India's AI and Cloud Infrastructure: Key Sectors and Stocks to Watch
India’s data centre capacity is projected to more than double from 1 GW today to over 2 GW by 2026, with analysts forecasting a five-fold expansion to 8 GW by 2030. This growth is expected to be fueled by a $30 billion CapEx. Four categories of listed companies sit in the path of that spending. But not all of them are equal in terms of valuation, order book visibility, or how well-known the opportunity already is.
Power Equipment: The First Layer of Every Data Centre
Data centres consume massive amounts of electricity. A large hyperscale campus can use power comparable to a small town. More importantly, that power must remain uninterrupted. This creates demand for transformers, switchgear, substations, backup systems, and grid integration equipment. Siemens Energi India, ABB India, Hitachi Energy India, CG Power, and Cummins India are the primary listed beneficiaries. The order book data confirms the thesis is already playing out. ABB India’s Q4 orders surged 52% year-on-year to Rs 4,096 crore, its highest quarterly intake in five years, driven by strong traction in data centres, automotive, and railways, with an order backlog of Rs 10,471 crore providing clear revenue visibility.
The catch is valuation. Hitachi Energy India trades at a PE of over 170x, ABB India at approximately 91x, and Siemens Energy India at around 95x, suggesting substantial future growth is already priced into these stocks. These are quality businesses with confirmed data centre exposure, but investors entering today are paying for tomorrow’s earnings in advance. The story is real. The margin of safety is thin.

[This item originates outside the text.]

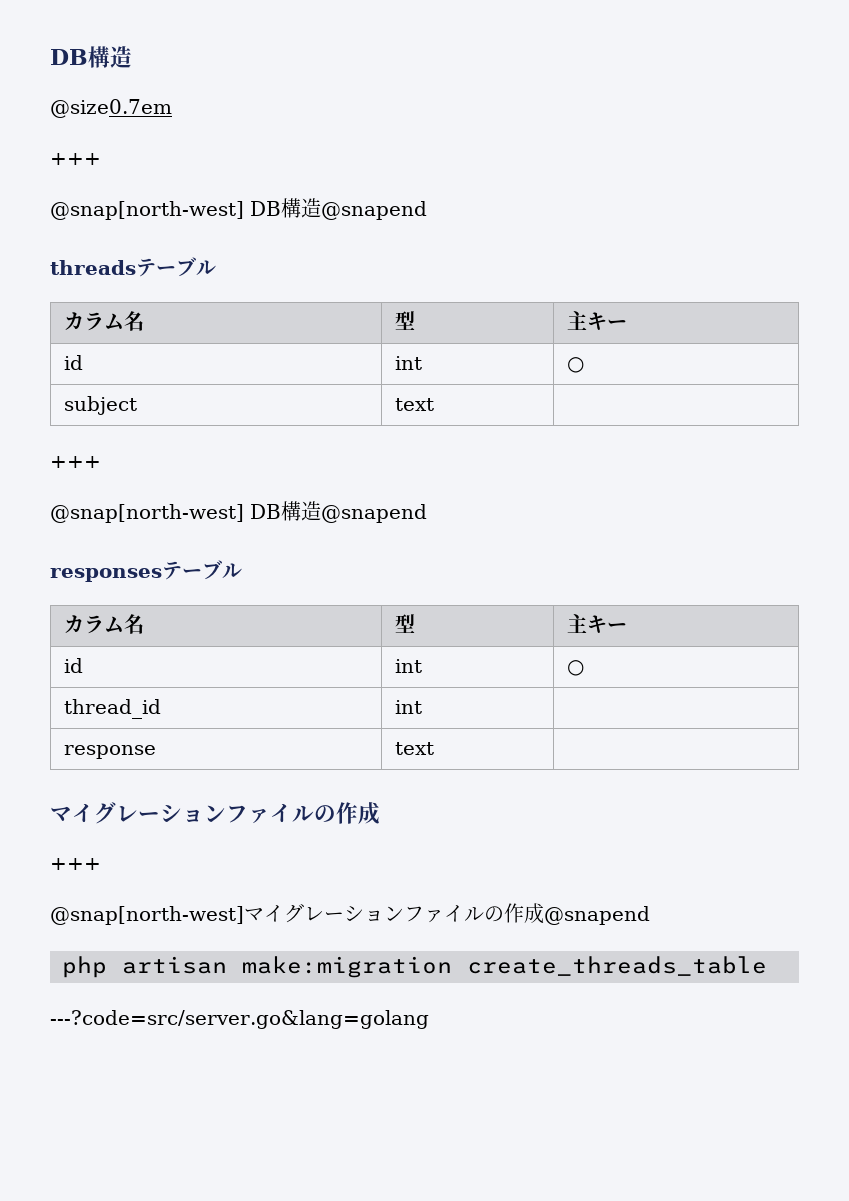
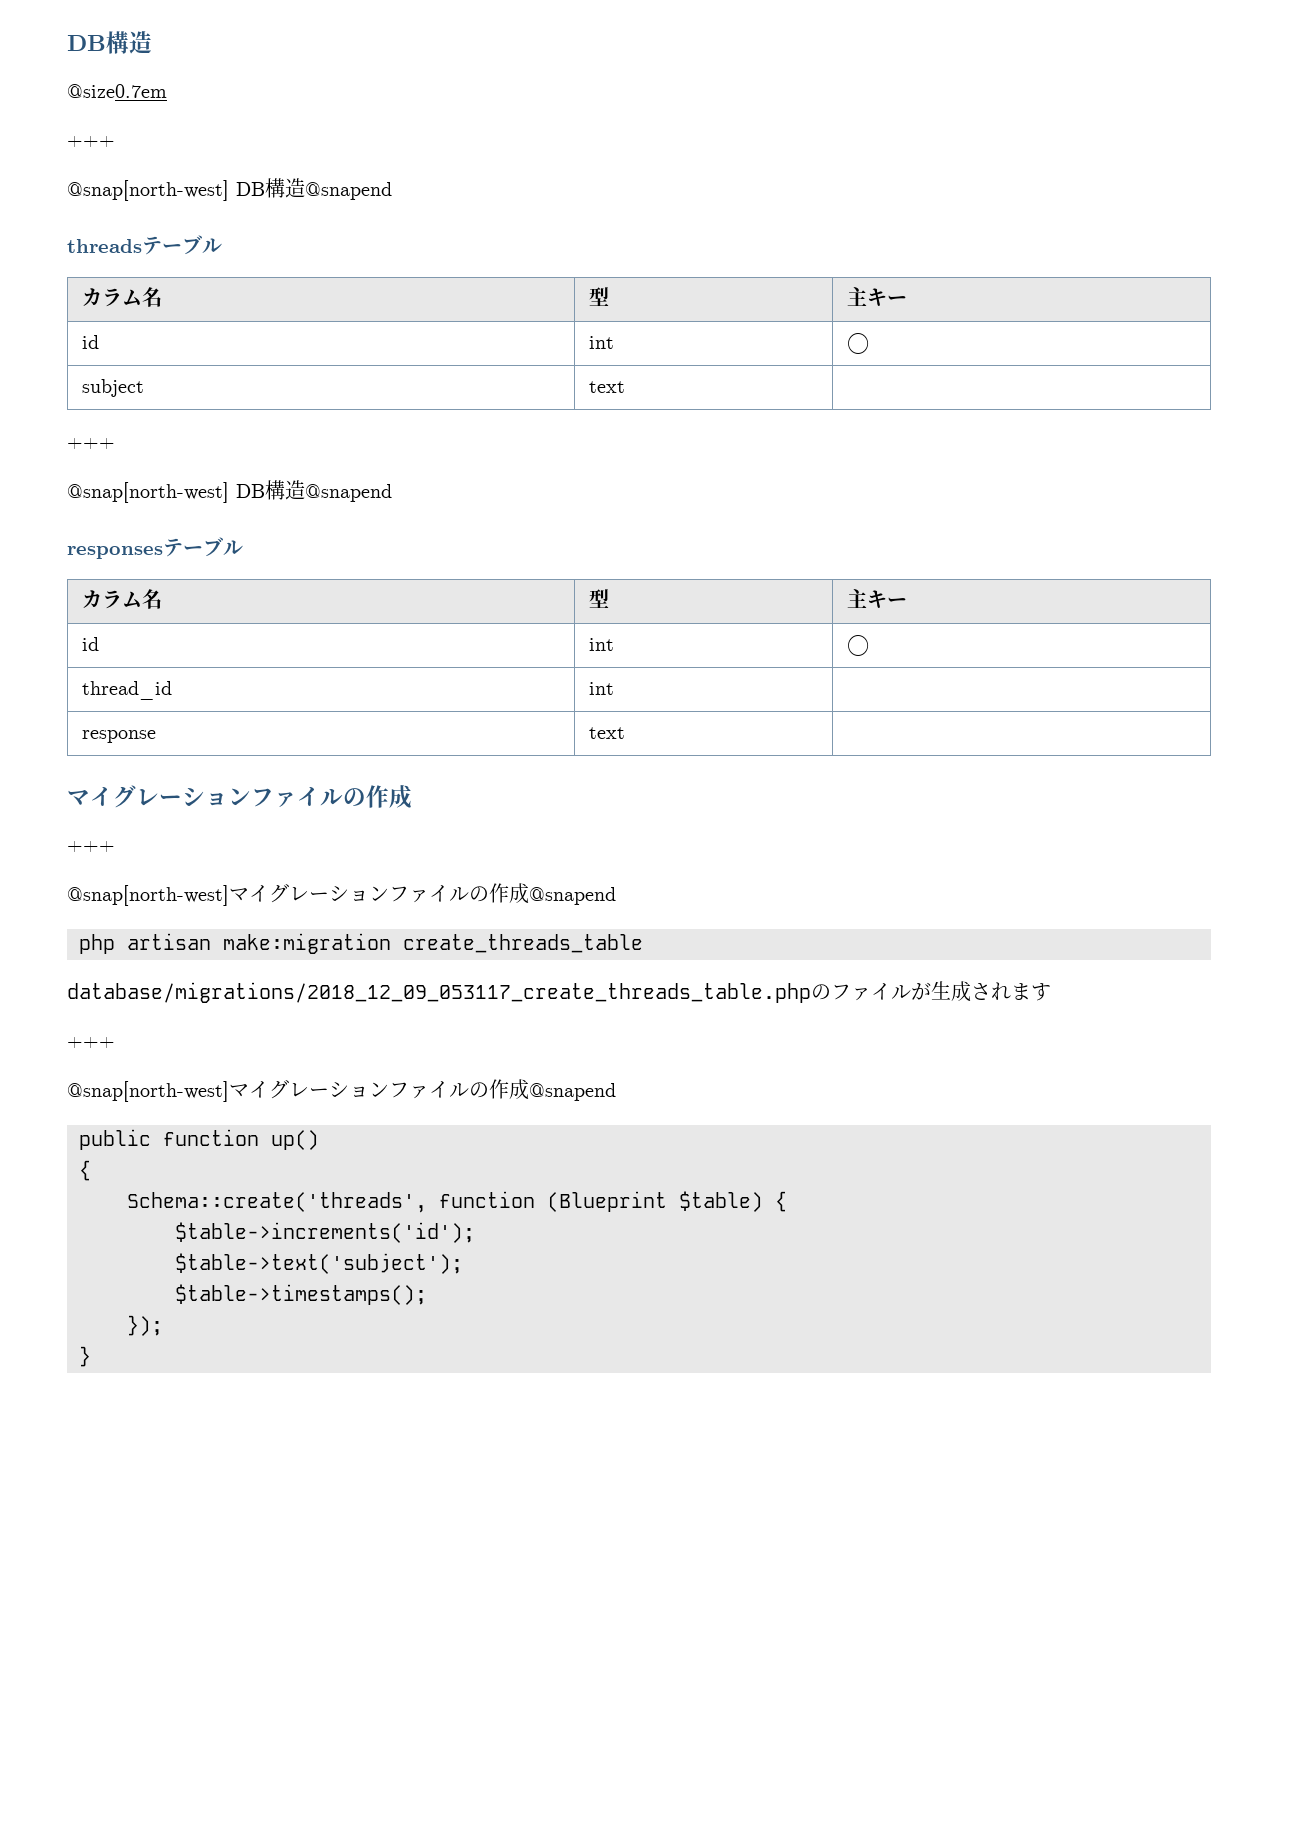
[50,1010,429,1029] ---?code=src/server.go&lang=golang -> [67,981,1051,1003] [67,1037,115,1048] [67,1079,616,1102] [79,1129,319,1150] [79,1160,91,1181] [127,1191,787,1213] [175,1222,475,1243] [175,1253,463,1274] [175,1284,427,1305] [127,1315,163,1336] [79,1346,91,1367] database/migrations/2018_12_09_053117_create_threads_table.phpのファイルが生成されます // +++ // @snap[north-west]マイグレーションファイルの作成@snapend // public function up() // { // Schema::create('threads', function (Blueprint $table) { // $table->increments('id'); // $table->text('subject'); // $table->timestamps(); // }); // }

Cables and Connectivity: Steady, Less Celebrated
Every server rack inside a data centre connects to thousands of others through fibre optic and copper cabling. The data centre boom is also a cable boom. Polycab India, KEI Industries, Apar Industries, and Finolex Cables are the primary listed plays, alongside Tata Communications and RailTel for network backbone exposure.
This category is less discussed than power equipment, which may be its advantage. The stocks have not been re-rated as aggressively on the AI theme, yet the demand linkage is just as direct. Every gigawatt of data centre capacity added translates into cable procurement that runs through these companies’ order books. For investors looking for data centre exposure without paying the peak multiples of the power equipment stocks, cables deserve a closer look.
Cooling Systems: The Underestimated Opportunity
This is the angle that is structurally under-discussed relative to its importance. Cooling accounts for approximately 40% of a data centre’s total energy consumption. AI compute racks generate significantly more heat per unit than conventional server infrastructure, making precision cooling more critical and more technically demanding than anything built in India before.
Blue Star and Voltas are both actively targeting the segment. Blue Star through chillers and liquid cooling units in advanced development, and Voltas through oil-free centrifugal chillers and single-source MEP bids. Blue Star’s MEP order book stands at Rs 5,080 crore, with data centres a confirmed growth driver.
The smaller and less-followed name is KRN Heat Exchanger, which has expanded capacity nearly six times and is targeting up to 50% market share in heat exchanger supply for large data centre projects, estimating the Google Visakhapatnam campus alone as a Rs 1,500 crore opportunity. Q3 FY26 net profit rose 65% year-on-year, driven by data centre and export demand, with a new plant commissioned in March 2026 already adding over 40 new customers. Of the three cooling names, KRN is the only one where data centres are a primary revenue driver rather than one segment among many.
Data Centre Real Estate: Monetising the Physical Layer
Anant Raj and Macrotech Developers (Lodha) are the clearest listed plays here. Anant Raj has an NCR land bank with a genuine data centre commitment and has brought in a revenue of ~101 crores from this segment. Lodha is targeting 1GW of build-to-suit data centre capacity at its Palava campus near Mumbai, with AWS and STT as confirmed anchor tenants. Among other real estate names, Prestige, DLF, Brigade, the data centre exposure is currently optionality rather than a core business. Worth monitoring, but the thesis requires watching capital allocation, not just press releases.
Market Takeaway
India’s AI story may create many software winners over time, but the near-term listed opportunity could lie in simpler businesses selling physical necessities. No data centre can run without electricity, cooling, cables, and land. That means while operators compete for market share, the suppliers enabling the ecosystem may quietly compound alongside the entire industry. For investors, the smarter question may not be who wins AI but who gets paid to build it.